Com a nova legislação, as universidades públicas estaduais e a Fundação Carlos Chagas Filho de Amparo à Pesquisa do Estado do Rio de Janeiro (Faperj) devem implementar medidas que garantam apoio a mães e adotantes, visando promover condições mais justas para a permanência e avanço acadêmico de mulheres nesse contexto.

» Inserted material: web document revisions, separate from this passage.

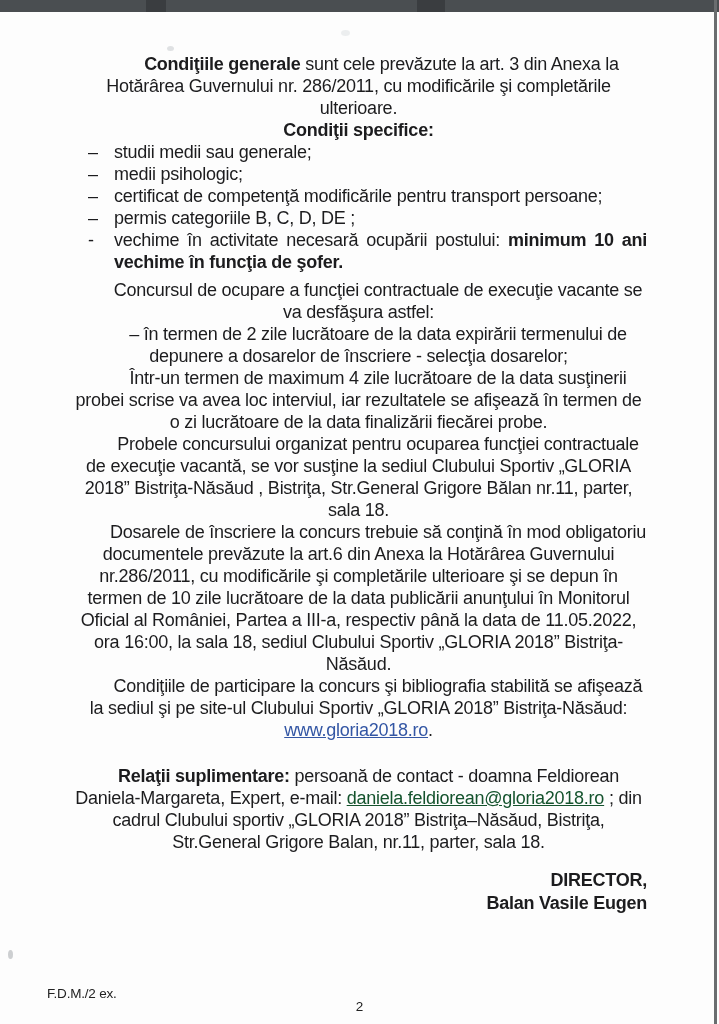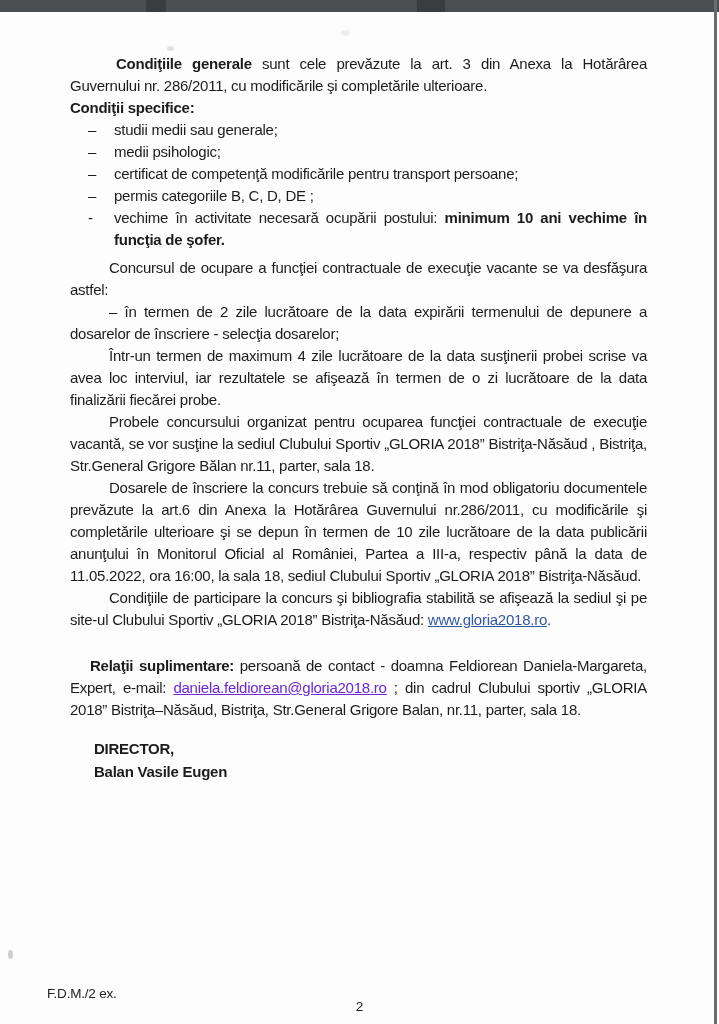--- a/index.html
+++ b/index.html
@@ -29,7 +29,7 @@
 
   .doc{
     position:absolute;left:70px;top:53px;width:577px;
-    font-size:15px;line-height:22px;
+    font-size:18px;line-height:22px;
     letter-spacing:-0.25px;
     text-align:justify;
   }

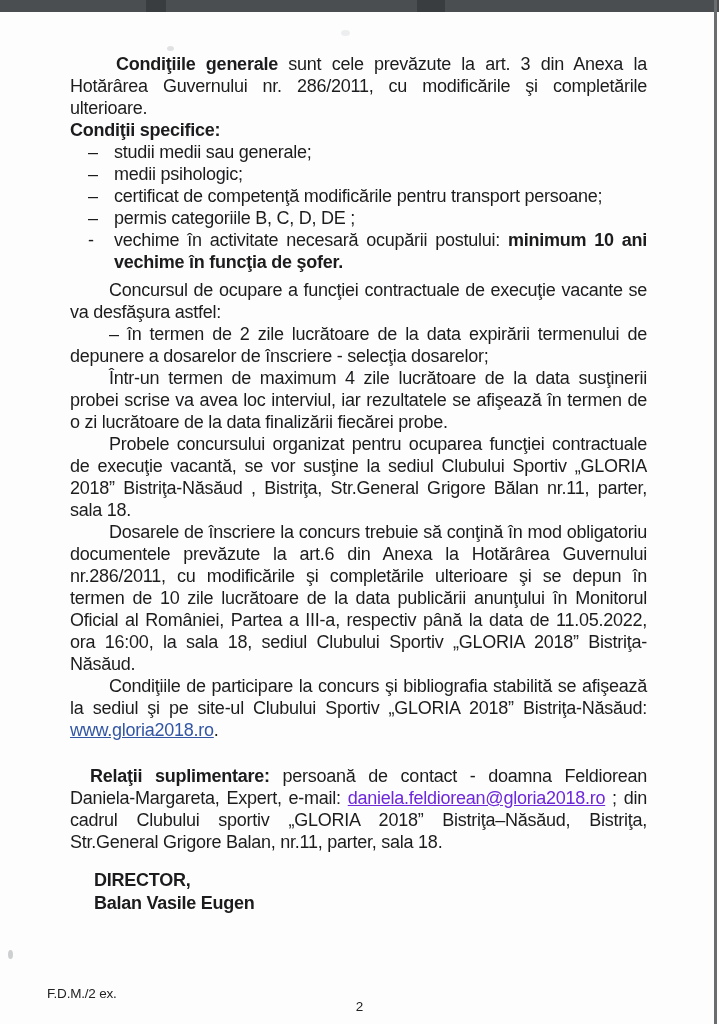--- a/index.html
+++ b/index.html
@@ -33,7 +33,7 @@
     letter-spacing:-0.25px;
     text-align:justify;
   }
-  .doc p{margin:0;}
+  .doc p{margin:0;text-align:center;}
   b,.bold{font-weight:700;}
   .p-intro{margin-left:22px;text-indent:46px;}
   .p-heading{margin-left:57px;font-weight:700;text-align:left;}

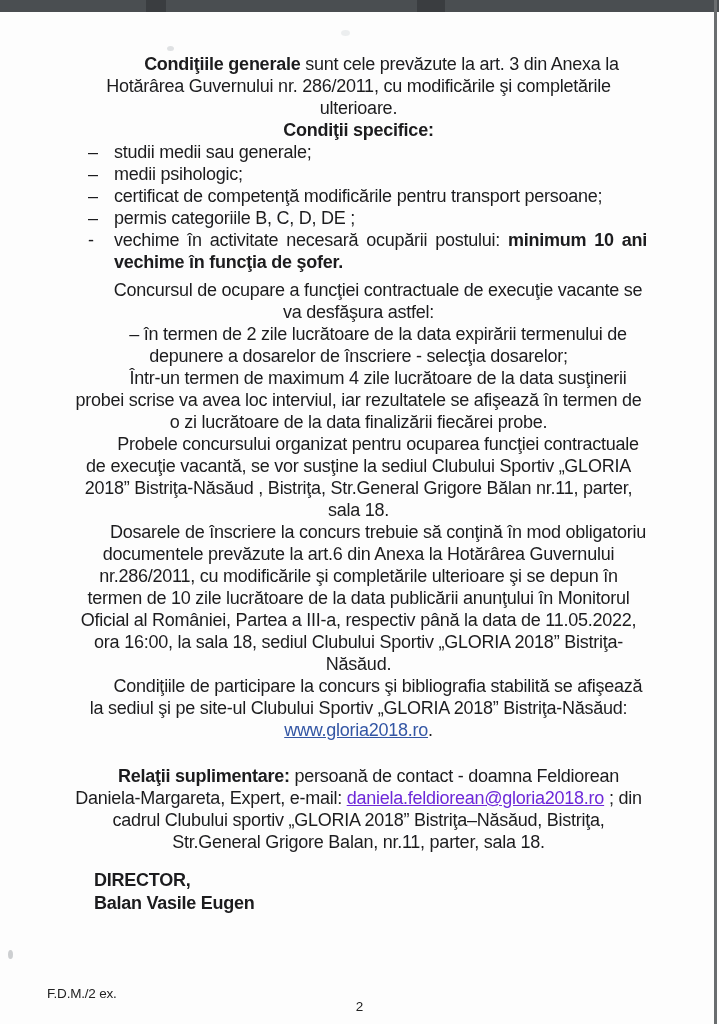--- a/index.html
+++ b/index.html
@@ -47,7 +47,7 @@
     text-decoration:underline;cursor:pointer;
   }
   .link-blue{color:#3356a4;}
-  .link-dark{color:#6d28d9;}
+  .link-dark{color:#14532d;}
   .signature{
     margin-top:16px;padding-left:24px;
     text-align:left;font-weight:700;

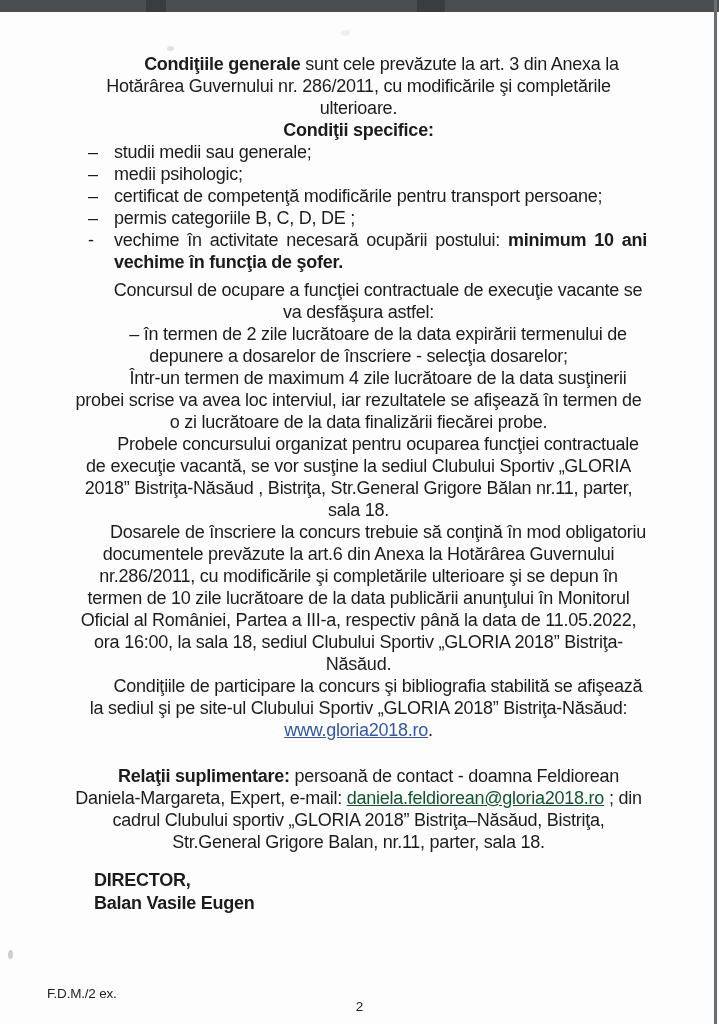--- a/index.html
+++ b/index.html
@@ -50,7 +50,7 @@
   .link-dark{color:#14532d;}
   .signature{
     margin-top:16px;padding-left:24px;
-    text-align:left;font-weight:700;
+    text-align:right;font-weight:700;
   }
   .signature div{line-height:23px;}
   .footer-note{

Entre as diretrizes estipuladas, a lei proíbe a adoção de critérios discriminatórios em processos seletivos, como bolsas de pesquisa ou ensino, devido a gestação, parto ou adoção. Também é vedada a inclusão de perguntas sobre planejamento familiar nas avaliações, a menos que a candidata deseje discutir o assunto.
A legislação ainda busca reconhecer o trabalho de cuidado, especialmente o relacionado à maternidade e adoção, na avaliação de méritos acadêmicos e na análise curricular. Isso incluirá vantagens em processos seletivos e editais para diversas modalidades de pesquisa e ensino.
Publicidade
A Faperj já possuía iniciativas voltadas ao fortalecimento da participação feminina na ciência, e a nova lei complementa ações como o Programa de Apoio às Cientistas Mães, que oferece até R$ 120 mil em apoio a projetos de pesquisadoras que se tornaram mães recentemente.
Caroline Alves, presidente da Faperj, enfatizou que o apoio a mães cientistas beneficia não apenas as pesquisadoras, mas também suas famílias e a próxima geração de cientistas. A ação visa garantir que mulheres não precisem escolher entre a maternidade e o avanço profissional.